Return every line from the records below with the string "Bloom".

## [Data shown]
________
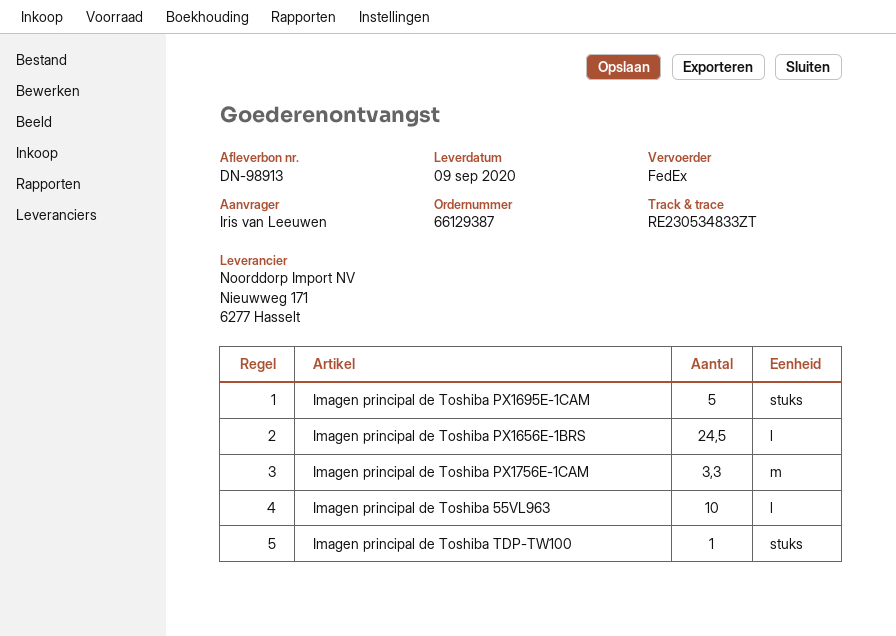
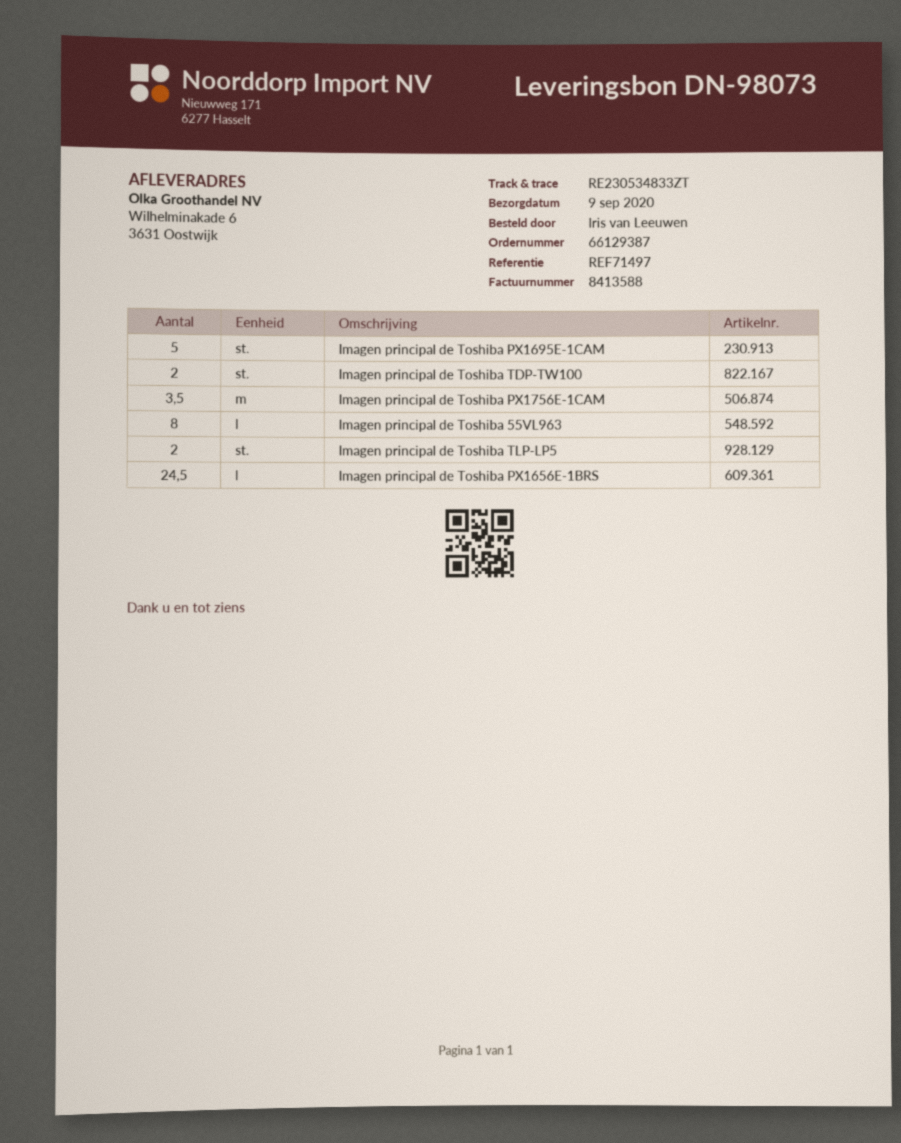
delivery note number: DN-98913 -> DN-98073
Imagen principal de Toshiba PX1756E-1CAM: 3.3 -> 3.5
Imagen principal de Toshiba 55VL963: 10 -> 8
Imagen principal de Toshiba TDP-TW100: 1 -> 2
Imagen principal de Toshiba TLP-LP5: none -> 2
________
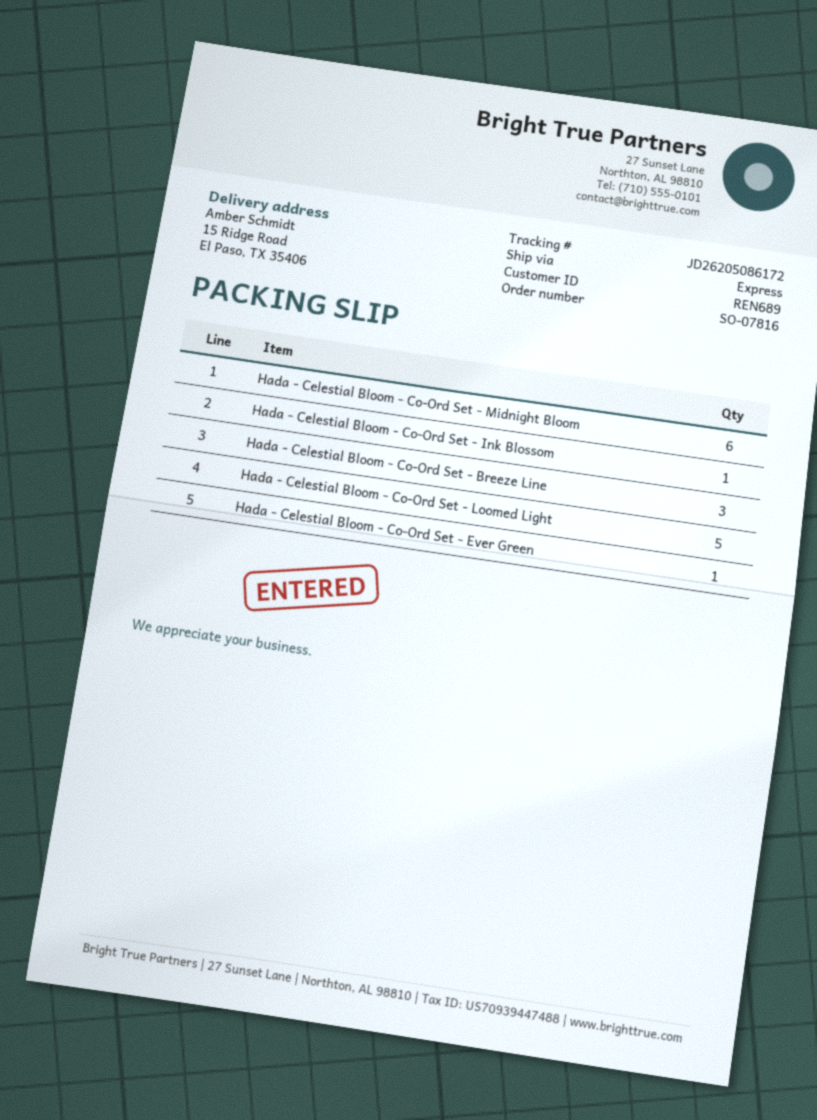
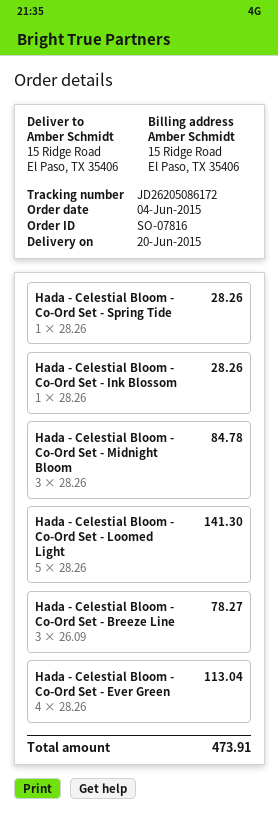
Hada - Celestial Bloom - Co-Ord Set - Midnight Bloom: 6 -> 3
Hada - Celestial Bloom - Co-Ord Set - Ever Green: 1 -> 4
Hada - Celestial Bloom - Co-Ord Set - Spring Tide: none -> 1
________
## [Expected output]
Hada - Celestial Bloom - Co-Ord Set - Midnight Bloom: 6 -> 3
Hada - Celestial Bloom - Co-Ord Set - Ever Green: 1 -> 4
Hada - Celestial Bloom - Co-Ord Set - Spring Tide: none -> 1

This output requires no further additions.